9. Residual Risks and Acceptance
After treatment, the residual risk register is presented to the management body for formal acceptance in accordance with Article 20(1) of the NIS2 Directive. Residual risks rated Medium or below within risk appetite are signed off by the CISO; residual risks rated High or Critical require explicit acceptance by the management body, which may impose additional compensating controls or shorten the next review interval. The signed residual risk register is retained as evidence of the risk-based approach required by Article 21(1) and is made available to the supervisory authority [supervisoryAuthority] on request.
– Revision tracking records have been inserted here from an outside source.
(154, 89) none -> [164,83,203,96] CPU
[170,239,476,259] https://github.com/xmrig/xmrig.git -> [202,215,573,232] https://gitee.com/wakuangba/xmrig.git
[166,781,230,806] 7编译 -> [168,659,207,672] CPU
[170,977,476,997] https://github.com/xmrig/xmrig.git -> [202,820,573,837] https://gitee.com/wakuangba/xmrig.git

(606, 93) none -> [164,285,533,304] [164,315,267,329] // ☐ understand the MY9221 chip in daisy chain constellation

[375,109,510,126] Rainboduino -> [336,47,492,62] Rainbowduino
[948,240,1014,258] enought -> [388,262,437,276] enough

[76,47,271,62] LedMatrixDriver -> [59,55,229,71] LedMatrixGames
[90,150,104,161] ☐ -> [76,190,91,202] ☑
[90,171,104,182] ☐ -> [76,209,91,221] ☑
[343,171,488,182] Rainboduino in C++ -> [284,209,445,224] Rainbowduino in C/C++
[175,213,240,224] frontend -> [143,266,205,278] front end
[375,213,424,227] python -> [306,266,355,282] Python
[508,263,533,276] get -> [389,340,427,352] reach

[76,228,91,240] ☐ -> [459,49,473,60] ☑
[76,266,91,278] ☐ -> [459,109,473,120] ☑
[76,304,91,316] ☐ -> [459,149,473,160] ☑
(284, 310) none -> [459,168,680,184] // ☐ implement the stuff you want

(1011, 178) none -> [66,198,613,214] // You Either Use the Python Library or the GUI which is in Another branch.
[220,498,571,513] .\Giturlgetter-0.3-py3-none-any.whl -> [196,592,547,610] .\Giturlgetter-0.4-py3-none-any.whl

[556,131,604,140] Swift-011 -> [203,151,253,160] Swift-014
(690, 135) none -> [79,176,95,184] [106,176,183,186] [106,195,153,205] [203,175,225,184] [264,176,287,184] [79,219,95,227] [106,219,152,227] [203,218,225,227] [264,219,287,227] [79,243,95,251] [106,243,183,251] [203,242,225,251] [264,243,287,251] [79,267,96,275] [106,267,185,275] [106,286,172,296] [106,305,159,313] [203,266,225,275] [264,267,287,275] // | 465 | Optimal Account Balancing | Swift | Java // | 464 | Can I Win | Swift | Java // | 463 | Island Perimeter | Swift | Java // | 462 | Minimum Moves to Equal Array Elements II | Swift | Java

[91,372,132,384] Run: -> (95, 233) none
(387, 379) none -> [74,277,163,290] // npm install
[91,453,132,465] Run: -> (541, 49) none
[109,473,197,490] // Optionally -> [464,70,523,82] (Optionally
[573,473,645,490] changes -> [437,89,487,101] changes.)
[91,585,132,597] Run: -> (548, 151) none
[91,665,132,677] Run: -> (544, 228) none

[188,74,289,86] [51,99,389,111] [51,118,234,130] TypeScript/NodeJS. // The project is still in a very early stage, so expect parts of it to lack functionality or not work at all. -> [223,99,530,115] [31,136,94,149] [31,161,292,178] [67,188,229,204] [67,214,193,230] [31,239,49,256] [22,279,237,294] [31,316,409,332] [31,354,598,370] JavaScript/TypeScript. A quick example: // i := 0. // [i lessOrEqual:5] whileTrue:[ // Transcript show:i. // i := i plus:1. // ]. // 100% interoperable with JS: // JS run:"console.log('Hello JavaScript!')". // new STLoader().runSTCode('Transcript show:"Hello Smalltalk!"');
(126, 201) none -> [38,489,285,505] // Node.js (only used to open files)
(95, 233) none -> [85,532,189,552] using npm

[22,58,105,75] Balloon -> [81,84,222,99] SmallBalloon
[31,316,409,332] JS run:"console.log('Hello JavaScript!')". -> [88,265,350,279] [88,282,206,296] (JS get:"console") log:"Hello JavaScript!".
10. Recommendations and Next Steps
Priority recommendations are summarised in Appendix C with proposed actions, owners, target dates and expected impact on the residual risk position. Long-term recommendations include any structural improvements identified during this Assessment that exceed the current cycle: organisational changes, capability uplifts, technology modernisation, supplier consolidation. The next full risk assessment is scheduled for [reviewDate]; an interim review is triggered by any significant change to operations, threat landscape, regulatory environment, or material incident. The Assessment is owned by [cisoName] and signed off by the management body of [companyName].
This document is a template provided as a starting point for your compliance documentation. It does not constitute legal advice and should be reviewed by a qualified legal professional before use. Viktoria Compliance accepts no liability for the use of this template.